Artrodese da articulacao sacroiliaca: Perguntas frequentes sobre Artrodese da articulação sacroilíaca
Publicado por Agenda.App.BR (ClínicaWork Serviços Digitais Ltda.) · Publicado em 4 de junho de 2025
Perguntas frequentes sobre Artrodese da articulação sacroilíaca
1. Quais são os principais benefícios da Artrodese da articulação sacroilíaca?
A Artrodese da articulação sacroilíaca é indicada para pacientes com instabilidade ou dor crônica que não responderam a tratamentos conservadores. Os benefícios incluem redução da dor, melhora da mobilidade e estabilização da região pélvica, permitindo maior qualidade de vida.
2. Quem é o candidato ideal para esse procedimento?
Pacientes com disfunção sacroilíaca comprovada, que apresentam dor persistente após fisioterapia, infiltrações ou uso de medicamentos, são os melhores candidatos. Exames de imagem e bloqueios diagnósticos ajudam a confirmar a indicação.
3. Como é realizada a cirurgia de Artrodese sacroilíaca?
O procedimento pode ser feito por técnicas minimamente invasivas, com fixação por parafusos ou implantes para promover a fusão óssea. A escolha do método depende da avaliação do cirurgião e das condições anatômicas do paciente.

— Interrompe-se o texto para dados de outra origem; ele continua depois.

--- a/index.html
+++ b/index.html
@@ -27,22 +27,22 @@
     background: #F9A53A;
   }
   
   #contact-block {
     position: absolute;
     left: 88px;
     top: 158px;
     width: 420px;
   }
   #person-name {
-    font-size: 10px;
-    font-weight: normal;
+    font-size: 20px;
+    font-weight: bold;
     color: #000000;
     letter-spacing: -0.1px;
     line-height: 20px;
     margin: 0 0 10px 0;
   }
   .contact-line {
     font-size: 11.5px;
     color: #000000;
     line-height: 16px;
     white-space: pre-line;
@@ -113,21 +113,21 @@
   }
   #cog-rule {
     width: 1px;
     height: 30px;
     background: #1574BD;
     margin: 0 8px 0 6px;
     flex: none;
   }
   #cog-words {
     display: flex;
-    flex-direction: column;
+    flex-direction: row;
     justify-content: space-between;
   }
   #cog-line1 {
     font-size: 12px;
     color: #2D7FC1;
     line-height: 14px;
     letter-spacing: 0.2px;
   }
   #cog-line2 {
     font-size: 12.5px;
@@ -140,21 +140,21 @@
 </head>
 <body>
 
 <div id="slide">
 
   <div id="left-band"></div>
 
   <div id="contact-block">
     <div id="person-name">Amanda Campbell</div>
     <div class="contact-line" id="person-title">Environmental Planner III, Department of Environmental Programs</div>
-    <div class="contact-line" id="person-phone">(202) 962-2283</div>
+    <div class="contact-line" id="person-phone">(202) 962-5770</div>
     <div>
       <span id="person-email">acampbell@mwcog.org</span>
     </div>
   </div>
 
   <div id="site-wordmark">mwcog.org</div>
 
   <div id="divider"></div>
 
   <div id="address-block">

4. Qual é o tempo de recuperação após a Artrodese?
A recuperação varia, mas geralmente envolve 6 a 12 semanas para retorno às atividades leves. A fusão completa pode levar até um ano. Fisioterapia pós-operatória é essencial para fortalecimento e adaptação.
5. Quais são os riscos associados a esse tratamento?

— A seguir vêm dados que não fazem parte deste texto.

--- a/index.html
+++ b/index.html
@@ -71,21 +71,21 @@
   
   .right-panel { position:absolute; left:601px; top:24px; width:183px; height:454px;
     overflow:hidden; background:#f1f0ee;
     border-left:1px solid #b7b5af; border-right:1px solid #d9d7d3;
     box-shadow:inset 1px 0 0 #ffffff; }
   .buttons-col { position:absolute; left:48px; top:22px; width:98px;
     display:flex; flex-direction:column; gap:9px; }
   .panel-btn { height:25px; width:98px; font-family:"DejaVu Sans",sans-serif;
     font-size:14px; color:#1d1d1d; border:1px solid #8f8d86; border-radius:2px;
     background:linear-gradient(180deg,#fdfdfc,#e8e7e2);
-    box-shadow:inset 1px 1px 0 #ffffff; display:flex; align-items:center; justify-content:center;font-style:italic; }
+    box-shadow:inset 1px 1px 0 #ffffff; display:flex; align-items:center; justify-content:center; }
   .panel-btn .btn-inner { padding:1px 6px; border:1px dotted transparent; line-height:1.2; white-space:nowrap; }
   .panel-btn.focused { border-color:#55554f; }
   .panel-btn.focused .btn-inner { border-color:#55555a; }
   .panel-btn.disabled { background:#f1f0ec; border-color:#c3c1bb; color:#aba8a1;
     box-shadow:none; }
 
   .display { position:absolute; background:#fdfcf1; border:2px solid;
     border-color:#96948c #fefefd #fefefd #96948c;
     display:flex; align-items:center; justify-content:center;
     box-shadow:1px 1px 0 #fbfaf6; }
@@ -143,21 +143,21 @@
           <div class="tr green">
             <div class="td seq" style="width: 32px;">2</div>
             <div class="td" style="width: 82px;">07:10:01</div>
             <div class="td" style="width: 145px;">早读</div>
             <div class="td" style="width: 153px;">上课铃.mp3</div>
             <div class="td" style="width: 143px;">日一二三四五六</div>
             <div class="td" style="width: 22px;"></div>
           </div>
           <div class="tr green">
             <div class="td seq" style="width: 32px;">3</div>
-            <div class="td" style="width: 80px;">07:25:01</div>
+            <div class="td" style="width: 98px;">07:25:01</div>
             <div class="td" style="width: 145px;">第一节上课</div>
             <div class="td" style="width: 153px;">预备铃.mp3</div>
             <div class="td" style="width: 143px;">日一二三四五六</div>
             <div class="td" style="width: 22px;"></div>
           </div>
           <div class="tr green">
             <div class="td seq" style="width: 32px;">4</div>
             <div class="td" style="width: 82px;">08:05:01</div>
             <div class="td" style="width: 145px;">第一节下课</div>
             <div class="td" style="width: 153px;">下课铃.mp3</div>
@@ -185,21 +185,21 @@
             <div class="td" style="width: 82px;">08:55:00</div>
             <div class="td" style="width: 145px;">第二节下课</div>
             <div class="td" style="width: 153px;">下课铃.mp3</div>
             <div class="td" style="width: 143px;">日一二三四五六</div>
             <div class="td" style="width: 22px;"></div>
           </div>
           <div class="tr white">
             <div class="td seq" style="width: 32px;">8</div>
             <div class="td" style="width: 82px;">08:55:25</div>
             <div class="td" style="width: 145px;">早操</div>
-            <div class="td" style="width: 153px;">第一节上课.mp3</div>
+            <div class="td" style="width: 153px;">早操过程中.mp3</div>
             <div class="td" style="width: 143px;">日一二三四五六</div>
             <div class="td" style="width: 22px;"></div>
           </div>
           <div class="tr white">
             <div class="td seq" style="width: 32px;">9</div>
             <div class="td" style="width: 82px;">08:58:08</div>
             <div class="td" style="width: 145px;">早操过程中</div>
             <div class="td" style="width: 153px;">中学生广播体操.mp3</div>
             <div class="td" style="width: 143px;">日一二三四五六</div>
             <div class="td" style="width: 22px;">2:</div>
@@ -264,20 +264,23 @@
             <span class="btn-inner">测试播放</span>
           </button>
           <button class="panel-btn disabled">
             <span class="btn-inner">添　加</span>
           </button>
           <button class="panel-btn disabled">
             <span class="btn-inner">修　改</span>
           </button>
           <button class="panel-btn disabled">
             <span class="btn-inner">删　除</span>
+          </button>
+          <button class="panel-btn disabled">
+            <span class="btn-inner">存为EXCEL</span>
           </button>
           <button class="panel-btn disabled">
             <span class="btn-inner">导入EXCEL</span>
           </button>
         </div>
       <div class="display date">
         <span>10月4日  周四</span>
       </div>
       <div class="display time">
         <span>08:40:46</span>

Como em qualquer cirurgia, há riscos de infecção, sangramento ou complicações neurológicas. A não consolidação da fusão (pseudoartrose) também pode ocorrer, exigindo revisão cirúrgica em alguns casos.

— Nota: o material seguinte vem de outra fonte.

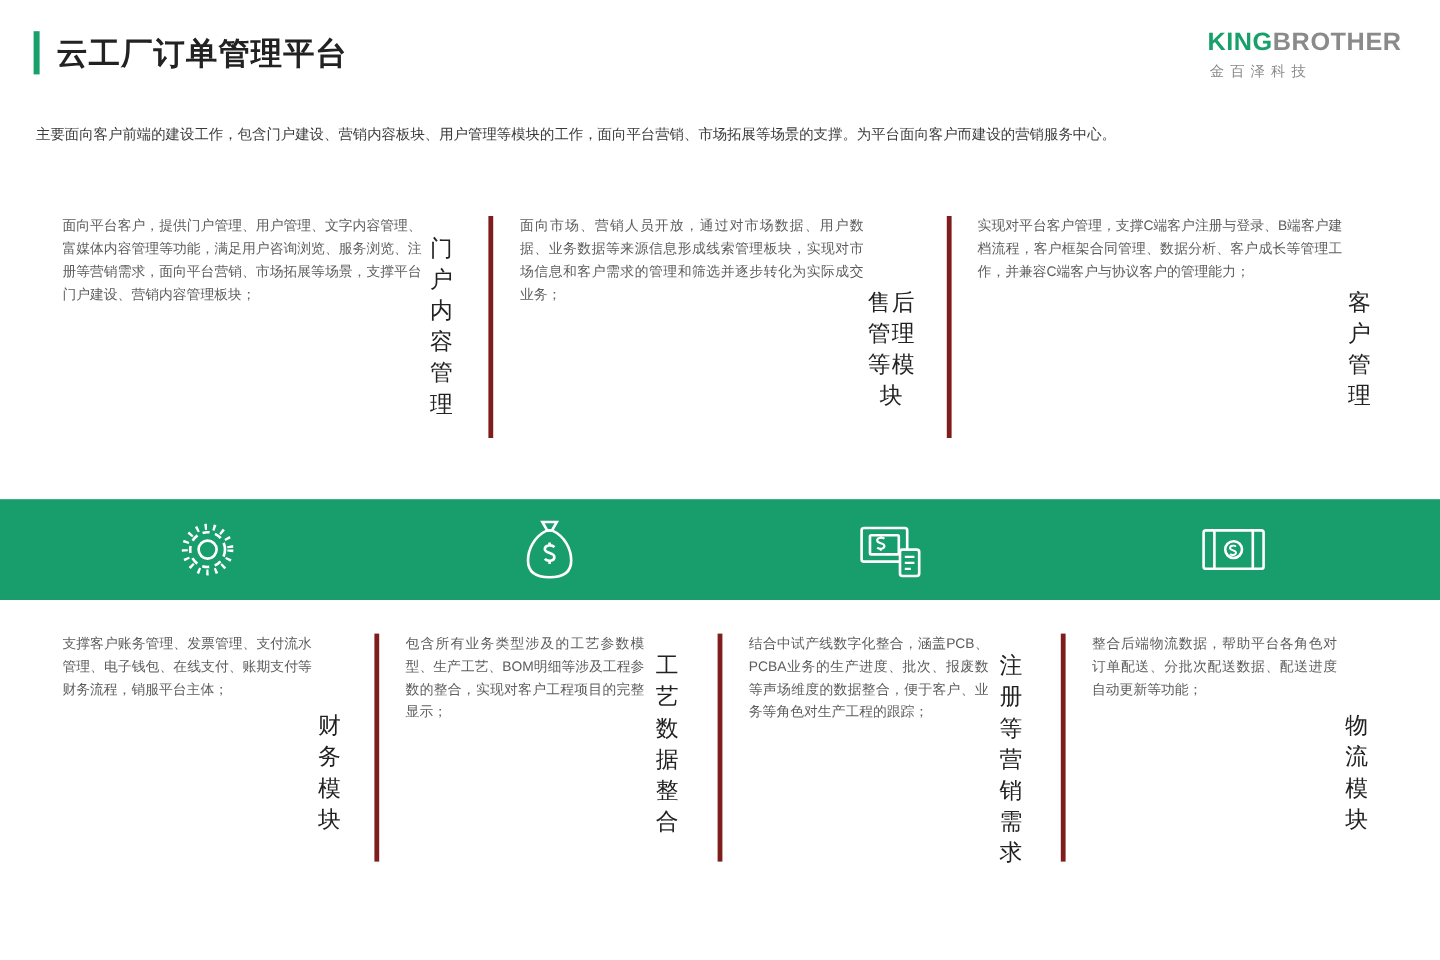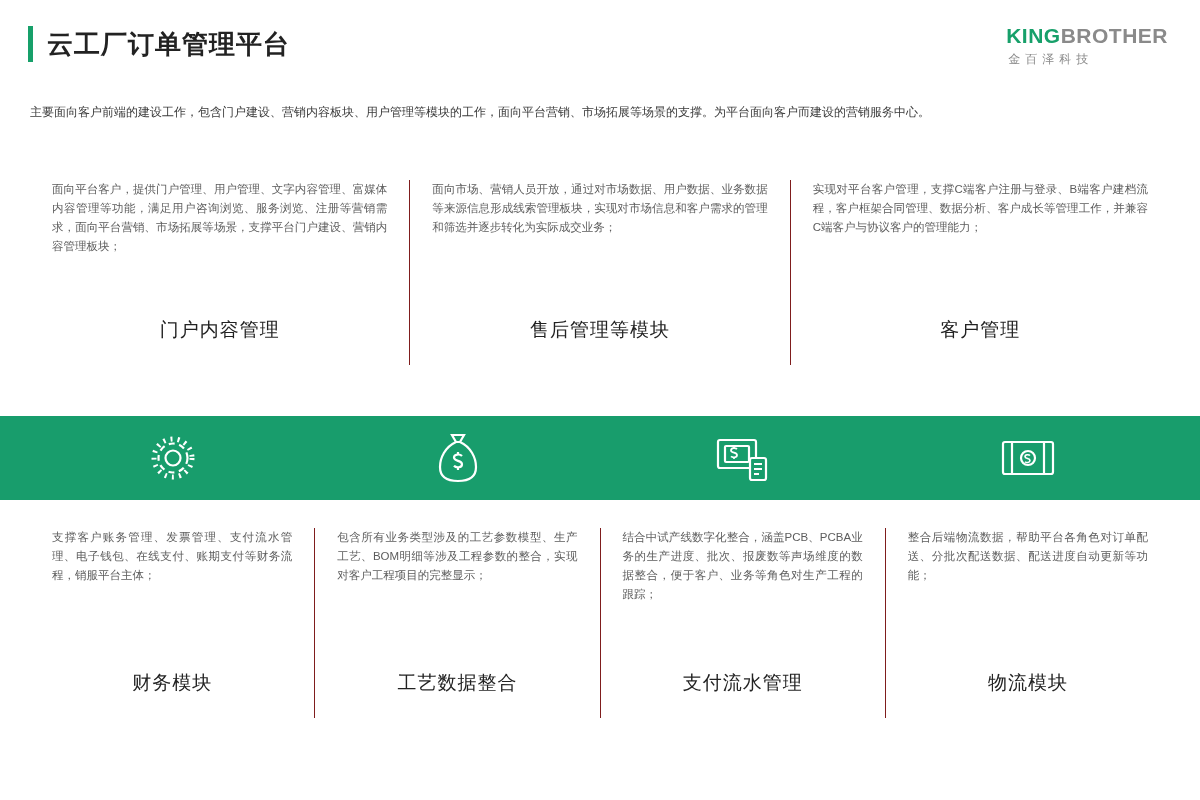--- a/index.html
+++ b/index.html
@@ -83,23 +83,23 @@
     left: 30px; top: 528px;
     width: 1140px;
     height: 190px;
     display: flex;
   }
   .card {
     flex: 1;
     padding: 0 22px;
     position: relative;
     display: flex;
-    flex-direction: column;
-  }
-  .card + .card { border-left: 1px solid #7f1d1d; }
+    flex-direction: row;
+  }
+  .card + .card { border-left: 4px solid #7f1d1d; }
   .card-desc {
     font-size: 11.5px;
     line-height: 19px;
     color: #5d5d5d;
     text-align: justify;
   }
   .card-title {
     font-size: 19px;
     color: #222;
     margin-top: auto;
@@ -217,21 +217,21 @@
     <div class="card">
       <div class="card-desc">支撑客户账务管理、发票管理、支付流水管理、电子钱包、在线支付、账期支付等财务流程，销服平台主体；</div>
       <div class="card-title">财务模块</div>
     </div>
     <div class="card">
       <div class="card-desc">包含所有业务类型涉及的工艺参数模型、生产工艺、BOM明细等涉及工程参数的整合，实现对客户工程项目的完整显示；</div>
       <div class="card-title">工艺数据整合</div>
     </div>
     <div class="card">
       <div class="card-desc">结合中试产线数字化整合，涵盖PCB、PCBA业务的生产进度、批次、报废数等声场维度的数据整合，便于客户、业务等角色对生产工程的跟踪；</div>
-      <div class="card-title">支付流水管理</div>
+      <div class="card-title">注册等营销需求</div>
     </div>
     <div class="card">
       <div class="card-desc">整合后端物流数据，帮助平台各角色对订单配送、分批次配送数据、配送进度自动更新等功能；</div>
       <div class="card-title">物流模块</div>
     </div>
   </div>
 
 </div>
 
 </body></html>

6. Existem alternativas à Artrodese da articulação sacroilíaca?
Sim. Infiltrações guiadas por imagem, radiofrequência e fisioterapia especializada são opções antes da cirurgia. Em casos selecionados, técnicas de preservação articular podem ser consideradas.
7. A Artrodese sacroilíaca afeta a mobilidade a longo prazo?
A fusão limita o movimento mínimo natural da articulação, mas a maioria dos pacientes não percebe diferença funcional significativa. O ganho em estabilidade e alívio da dor compensa essa pequena perda de mobilidade.